Support from the profession has to be won over by political deftness. It cannot simply be written into the statutory pay and conditions document, as previous attempts at merit pay have shown.

David Miliband’s proposal that teachers accept lower increases to pay for assistants to reduce their workload is not likely to create an outbreak of staffroom rejoicing either. Many will expect to be paid even more for managing additional staff.

The five-page list of issues the Education Secretary is dumping on the pay review body suggests her department hardly knows how best to begin unravelling the pay, recruitment and retention conundrum.

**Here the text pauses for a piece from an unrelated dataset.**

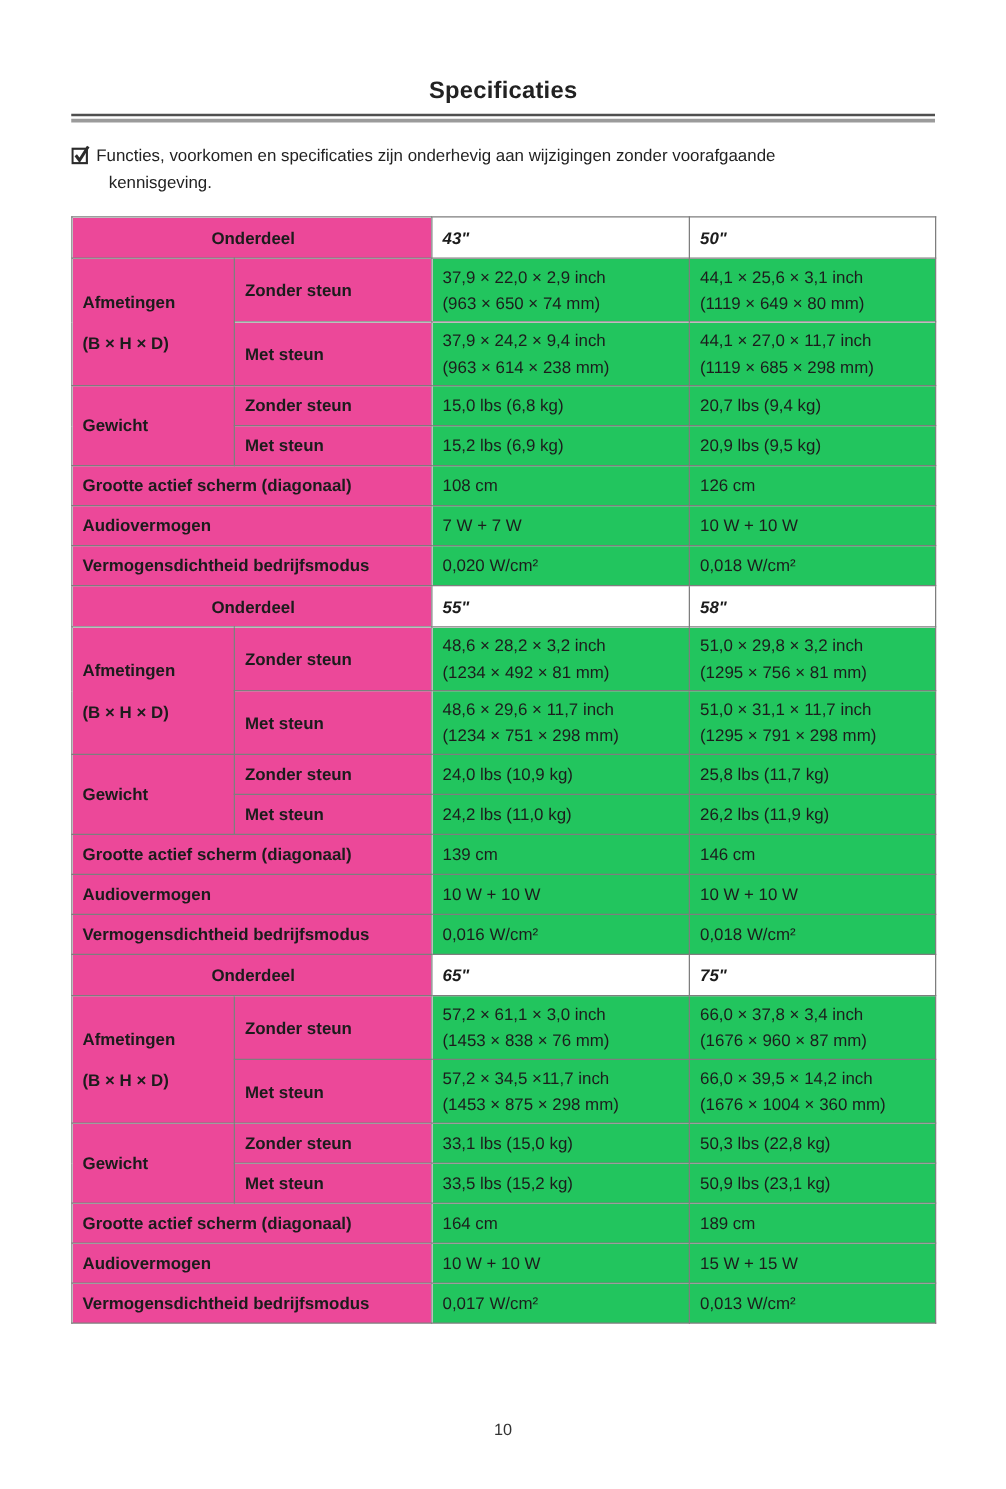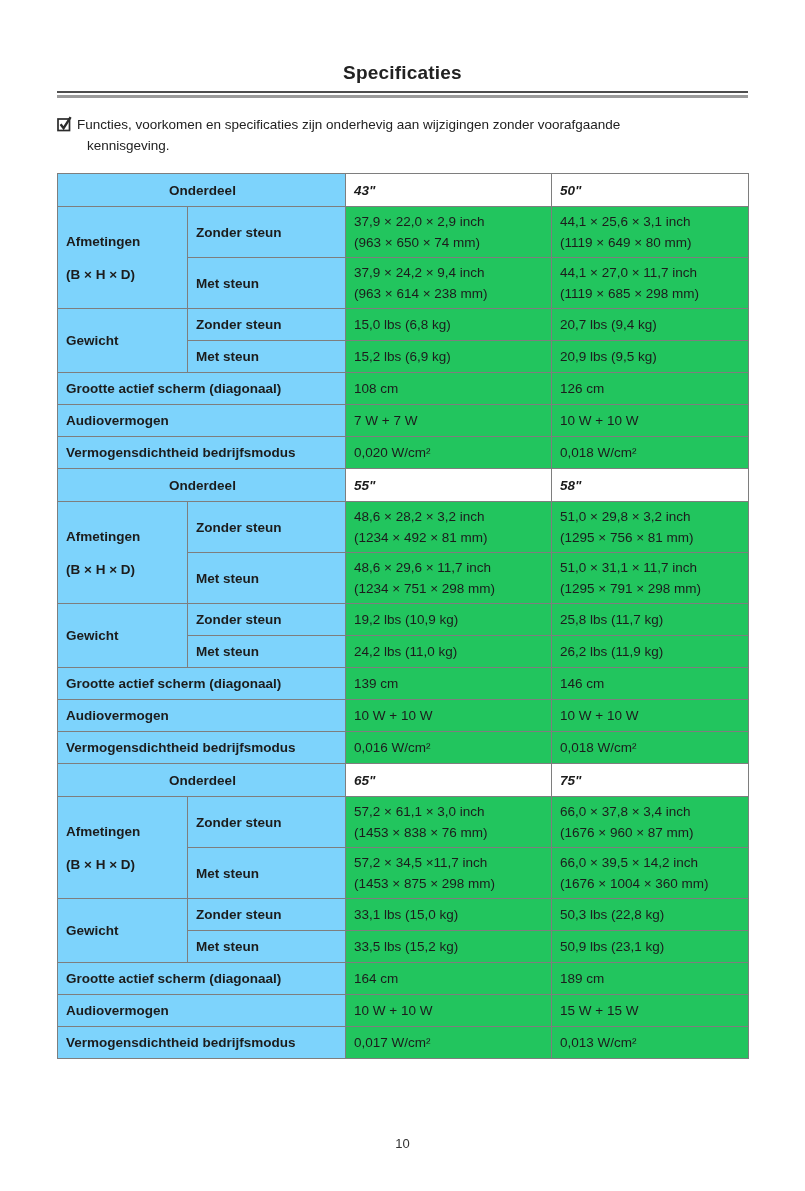"Onderdeel" .gray { background: #7dd3fc -> #ec4899 }
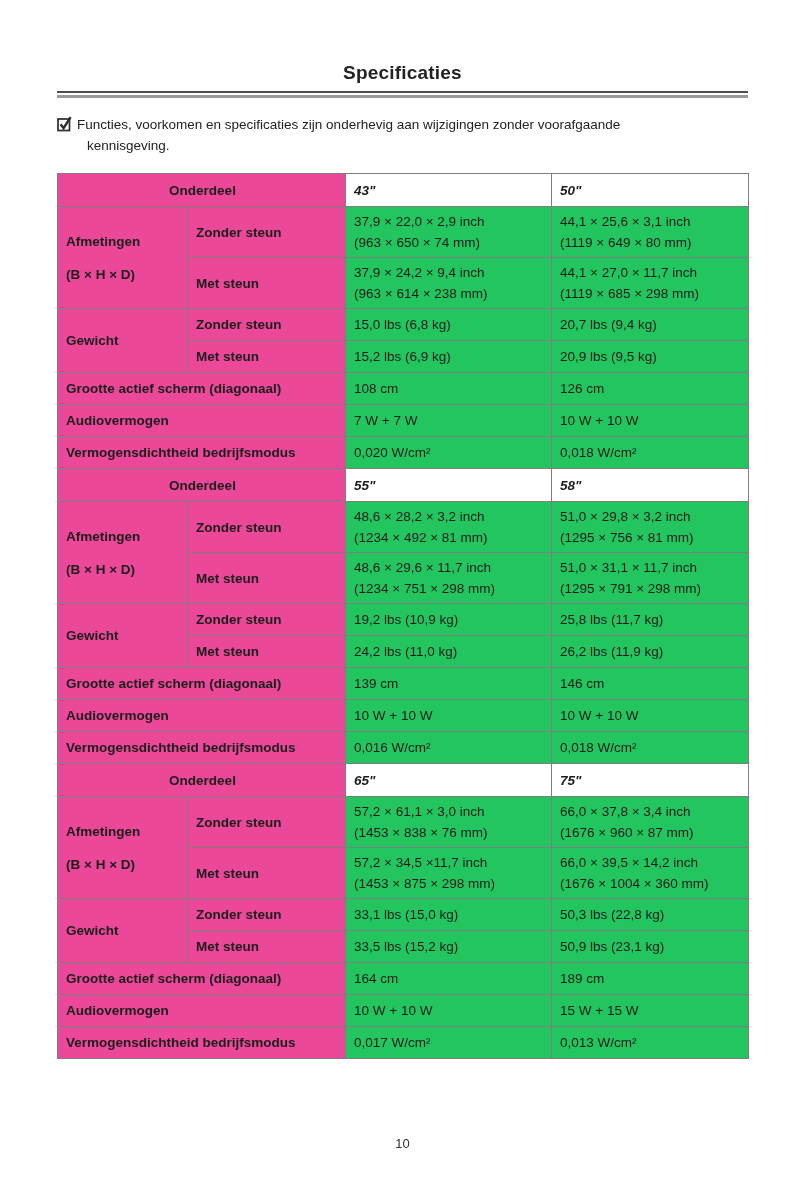"19,2 lbs (10,9 kg)" td.data-cell { text: 19,2 -> 24,0 }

The minister’s letter to the STRB casts in all directions at once for responses on promoting professional development, encouraging “transformational leadership”, coping with the apparently unforeseen costs of shortening the pay scale agreed this year, damping down expectations about the upper pay spine previously talked-up by ministers, solving the recruitment crisis in London (cheaply) and paying science and maths teachers more. Then there is local pay and making heads decide cost-of-living rises in future. Replacing annual increments with merit rises is another bright idea. None of it seems an obvious way to make teaching sound more attractive to potential recruits. And young teachers will rightly regard withdrawal of increments as reneging on the terms they signed on for.

But how serious is all of this? After all, the part-time review body only has four months to deliberate under a brand new chairman. It may impress the Treasury and aggravate the unions. But it won’t commend itself much to the young graduates we desperately need to recruit and retain.